Traigo el verbo y el exceso, la obsesión por el agua en lo más recóndito del más olvidado desierto. No he visto aún, ni pretendo, el palacio de la sabiduría. Discúlpame William Blake, pero sigo a pies juntillas tus consejos. Te escuché bramar que quien desea pero no actúa, cría la peste. Por eso, heme aquí, con una nervadura tallada a escoplo, vertiente de todos los torrentes, y una dioptría feroz en que se despiezan los engranajes de la belleza.

El cielo está dentro de uno, cantaba Atahualpa, y está el infierno también, mientras recorría los cerros como fauces del altiplano y, en sueños, me desayunaba anchoas del Cantábrico. También chile poblano, para ensordecer el desánimo. Una estaca en la mochila para cuando el vampiro me arremetía y sólo ansiaba hincarte caninos ebrios de melodías que anoche cantabas antes de hacerte una con el bulto que en el túmulo te advierte, para que lo ignores, que la muerte será el final. Eso cantaban, también, ebrios de pisco y chelas, allende el presente, por aquellas tierras. La sombra era yo.

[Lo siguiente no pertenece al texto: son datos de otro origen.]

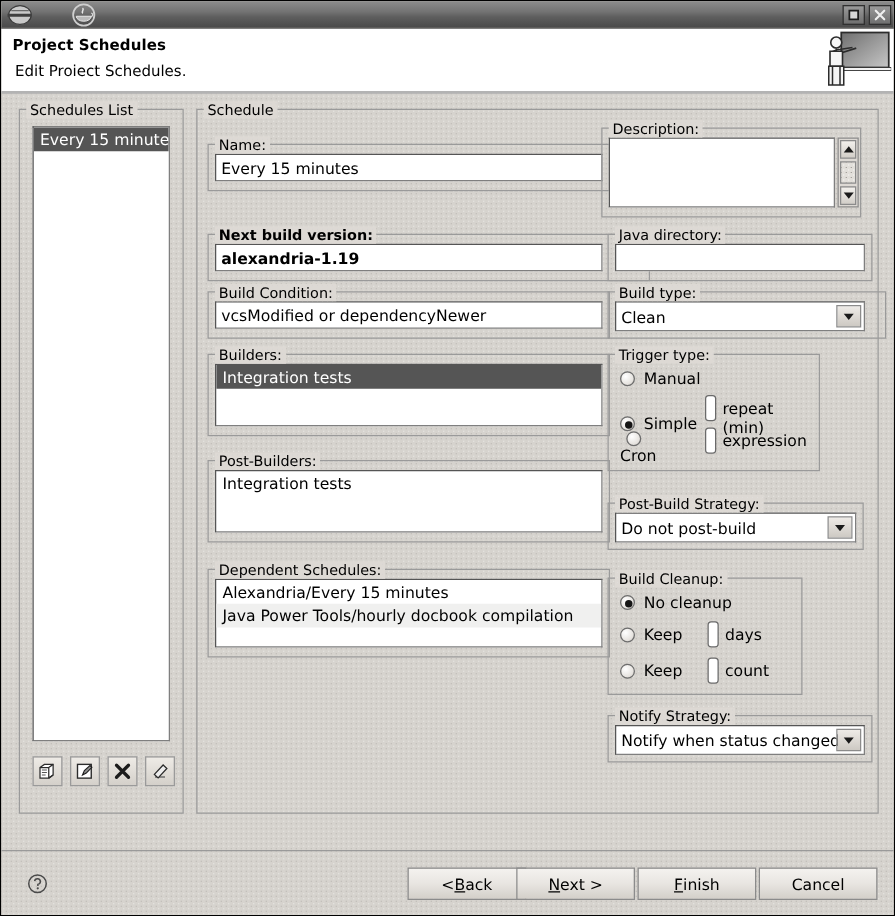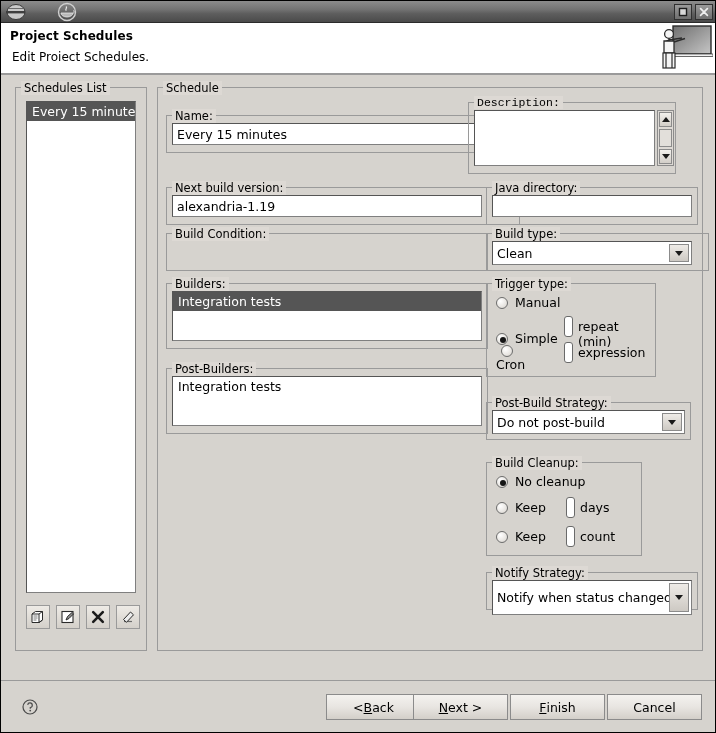--- a/index.html
+++ b/index.html
@@ -319,50 +319,59 @@
     <div class="group" style="left:156px; top:6px; width:546px; height:570px;">
       <div class="gb"></div>
       <div class="gtitle">Schedule</div>
 
       <div class="group" style="left:9px; top:28px; width:322px; height:44px;">
         <div class="gb"></div>
         <div class="gtitle">Name:</div>
         <div class="field" style="left:6px; top:14px; width:310px; height:22px;">Every 15 minutes</div>
       </div>
 
-      <div class="group" style="left:9px; top:100px; width:354px; height:44px;">
+      <div class="group" style="left:9px; top:100px; width:354px; height:44px;font-weight:bold;">
         <div class="gb"></div>
         <div class="gtitle">Next build version:</div>
         <div class="field" style="left:6px; top:14px; width:310px; height:22px;">alexandria-1.19</div>
       </div>
 
       <div class="group" style="left:9px; top:146px; width:322px; height:44px;">
         <div class="gb"></div>
         <div class="gtitle">Build Condition:</div>
+        <div class="field" style="left:6px; top:14px; width:310px; height:22px;">vcsModified or dependencyNewer</div>
       </div>
 
       <div class="group" style="left:9px; top:196px; width:322px; height:72px;">
         <div class="gb"></div>
         <div class="gtitle">Builders:</div>
         <div class="listbox" style="left:6px; top:14px; width:310px; height:50px;">
           <div class="listrow sel">Integration tests</div>
         </div>
       </div>
 
       <div class="group" style="left:9px; top:281px; width:322px; height:72px;">
         <div class="gb"></div>
         <div class="gtitle">Post-Builders:</div>
         <div class="listbox" style="left:6px; top:14px; width:310px; height:50px;">
           <div class="listrow">Integration tests</div>
         </div>
       </div>
 
-
-
-      <div class="group" style="left:311px; top:15px; width:208px; height:78px;font-family:Liberation Mono, monospace;">
+      <div class="group" style="left:9px; top:368px; width:322px; height:77px;">
+        <div class="gb"></div>
+        <div class="gtitle">Dependent Schedules:</div>
+        <div class="listbox" style="left:6px; top:14px; width:310px; height:55px;">
+          <div class="listrow">Alexandria/Every 15 minutes</div>
+          <div class="listrow alt">Java Power Tools/hourly docbook compilation</div>
+        </div>
+      </div>
+
+
+      <div class="group" style="left:324px; top:15px; width:208px; height:78px;">
         <div class="gb"></div>
         <div class="gtitle">Description:</div>
         <div class="field" style="left:6px; top:14px; width:181px; height:56px; align-items:flex-start; padding-top:2px;"></div>
         <div class="scrollbar" style="left:189px; top:14px; height:56px;">
           <div class="sb-btn sb-up">
               <span class="tri-up"></span>
             </div>
           <div class="sb-thumb"></div>
           <div class="sb-btn sb-dn">
               <span class="tri-dn"></span>
@@ -450,21 +459,21 @@
         </div>
         <div class="tinyfield" style="left:80px; top:70px; width:9px; height:21px;"></div>
         <div class="radio-row" style="left:94px; top:73px;">
           <span>count</span>
         </div>
       </div>
 
       <div class="group" style="left:329px; top:485px; width:212px; height:44px;">
         <div class="gb"></div>
         <div class="gtitle">Notify Strategy:</div>
-        <div class="combo" style="left:6px; top:14px; width:200px; height:35px;">
+        <div class="combo" style="left:6px; top:14px; width:200px; height:24px;">
           <span>Notify when status changed</span>
           <span class="arrowbtn">
               <span class="caret"></span>
             </span>
         </div>
       </div>
 
     </div>
   </div>
 

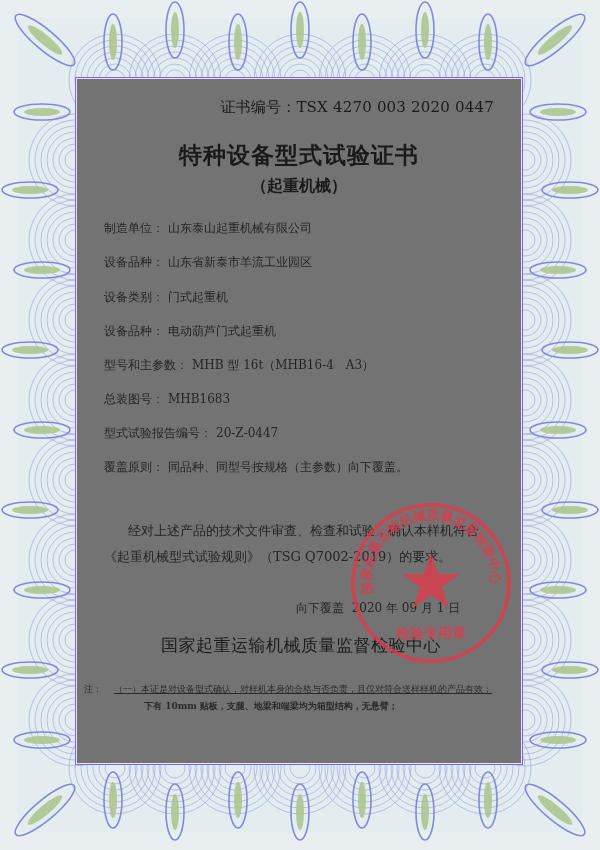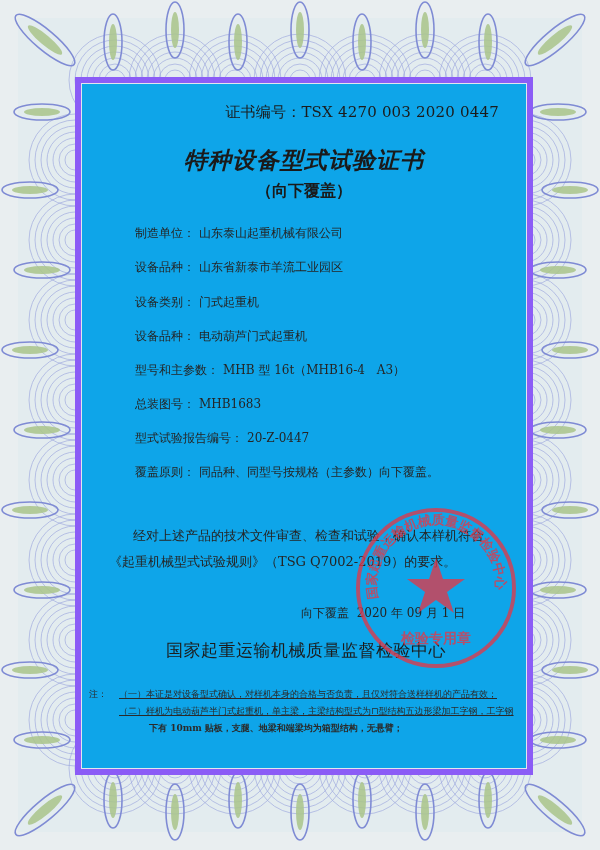--- a/index.html
+++ b/index.html
@@ -1,23 +1,23 @@
 <!DOCTYPE html>
 <html><head>
 <meta charset="utf-8">
 <style>
   html,body{margin:0;padding:0;}
   body{width:600px;height:850px;background:#e9eef0;position:relative;overflow:hidden;font-family:"DejaVu Serif","Liberation Serif",serif;color:#222;}
   .guilloche{position:absolute;left:0;top:0;width:600px;height:850px;}
-  .panel{position:absolute;left:75px;top:77px;width:446px;height:686px;background:#0ea5e9;border:6px solid #8b5cf6;box-shadow:inset 0 0 0 1px #e2e4ee;}
+  .panel{position:absolute;left:75px;top:77px;width:446px;height:686px;background:#737373;border:1px solid #8b5cf6;box-shadow:inset 0 0 0 1px #e2e4ee;}
   .cert-no{position:absolute;right:28px;top:20px;font-size:15px;color:#1b1b1b;letter-spacing:0.2px;}
-  .title{position:absolute;left:0;width:446px;top:62px;text-align:center;font-family:"DejaVu Sans","Liberation Sans",sans-serif;font-size:23px;font-weight:bold;letter-spacing:1px;color:#1a1a1a;font-style:italic;}
+  .title{position:absolute;left:0;width:446px;top:62px;text-align:center;font-family:"DejaVu Sans","Liberation Sans",sans-serif;font-size:23px;font-weight:bold;letter-spacing:1px;color:#1a1a1a;}
   .subtitle{position:absolute;left:0;width:446px;top:98px;text-align:center;font-family:"DejaVu Sans","Liberation Sans",sans-serif;font-size:16px;font-weight:bold;color:#1a1a1a;}
   .fields{position:absolute;left:28px;top:142px;}
-  .field{position:absolute;left:0;white-space:nowrap;font-size:12px;color:#252525;margin-left:26px;}
+  .field{position:absolute;left:0;white-space:nowrap;font-size:12px;color:#252525;}
   .field .lbl{font-weight:normal;}
   .field .val{margin-left:4px;}
   .statement{position:absolute;left:28px;top:440px;width:400px;font-size:13px;line-height:26px;color:#252525;}
   .statement .indent{padding-left:24px;}
   .issue-date{position:absolute;left:220px;top:522px;font-size:12px;color:#252525;}
   .issuer{position:absolute;left:85px;top:556px;font-family:"DejaVu Sans","Liberation Sans",sans-serif;font-size:17px;color:#1c1c1c;letter-spacing:0.5px;}
   .notes{position:absolute;left:8px;top:603px;width:436px;font-size:9px;line-height:17px;color:#2a2a2a;}
   .notes .row{position:relative;white-space:nowrap;}
   .notes .head{position:absolute;left:0;}
   .notes .item{padding-left:30px;text-decoration:underline;}
@@ -136,21 +136,21 @@
   </g>
 </svg>
 
 <div class="panel">
 
   <div class="cert-no">
     <span>证书编号：</span><span>TSX 4270 003 2020 0447</span>
   </div>
 
   <div class="title">特种设备型式试验证书</div>
-  <div class="subtitle">（向下覆盖）</div>
+  <div class="subtitle">（起重机械）</div>
 
   <div class="fields">
     <div class="field" style="top:0px">
       <span class="lbl">制造单位：</span><span class="val">山东泰山起重机械有限公司</span>
     </div>
     <div class="field" style="top:34px">
       <span class="lbl">设备品种：</span><span class="val">山东省新泰市羊流工业园区</span>
     </div>
     <div class="field" style="top:69px">
       <span class="lbl">设备类别：</span><span class="val">门式起重机</span>
@@ -194,19 +194,16 @@
     <polygon points="85,55 92,76 114,76 96,89 103,110 85,97 67,110 74,89 56,76 78,76" fill="#e0394a"></polygon>
     <text x="85" y="140" text-anchor="middle" font-size="14" fill="#e0394a" font-family="DejaVu Sans, sans-serif" font-weight="bold">检验专用章</text>
   </svg>
 
   <div class="notes">
     <div class="row">
       <span class="head">注：</span>
       <div class="item">（一）本证是对设备型式确认，对样机本身的合格与否负责，且仅对符合送样样机的产品有效；</div>
     </div>
     <div class="row">
-      <div class="item">（二）样机为电动葫芦半门式起重机，单主梁，主梁结构型式为⊓型结构五边形梁加工字钢，工字钢</div>
-    </div>
-    <div class="row">
       <div class="cont">下有 10mm 贴板，支腿、地梁和端梁均为箱型结构，无悬臂；</div>
     </div>
   </div>
 </div>
 
 </body></html>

Traigo el reloj de arena volcado y deflagraciones de dados. Siempre pierdo y no sé nunca lo que gano, más allá de seguir amancebando los pies a esta tierra que también me sostenía cuando, latina, me frotaba el vicio y el daño en un canto de suburbio desentrañado por mis botas de siete leguas. Gulliver incauto. Pies pequeños, pecho escueto y un artilugio envenenado abriéndome las puertas del paraíso entre las acequias en que te vertías como salida de un sueño de mayo.

Llévame al corazón, susurraba no sé quién emulando al Flaco Jiménez. Y todo eran acordeones robados a la dueña del boliche de la esquina. En las esquinas de mi piel, tus versos. Y a tus pies mis labios reinventándote las uñas. Pero mi memoria se hacía mirada ladina, nada judía, Leonard Cohen nunca fue culpable de cómo aprendí a amarte. Tu nariz lo es todo menos hebrea, y sabe afilar cuchillos entre los labios. Y otra copa, otro orgasmo, otro garfio. Y de aquellos lodos estos barros que me cubren cada noche, más muerto que en el mar aquel en que flotan los turistas que quieren sentirse modernos a pesar de chapotear la más antigua cochiquera de este reino que no es de ningún dios si nunca será nuestro.

Traigo las manos gastadas de caricias mal dichas, y los labios agrietados de cierzos como misiles de la guerra fría, o como sopas de mendigo a las cuatro y cuarto de la madrugada, cuando despachan descargo de culpas los voluntarios de la nada. Me despierta un aullido, y es mi sangre. O es tu piel. Recupero el sueño como antídoto para la picadura de esa sierpe que me invita, cada noche, a desaparecer. Que me lleve la tristeza... y todo lo que sigue, cantaban a horas que conocí y a las que logré sobrevivir. 

Y en el último trago nos vamos, José Alfredo, pero enciende una vela, que lo lloraba mejor Chavela. Y yo traigo la gana siempre inacabada de acabarlo.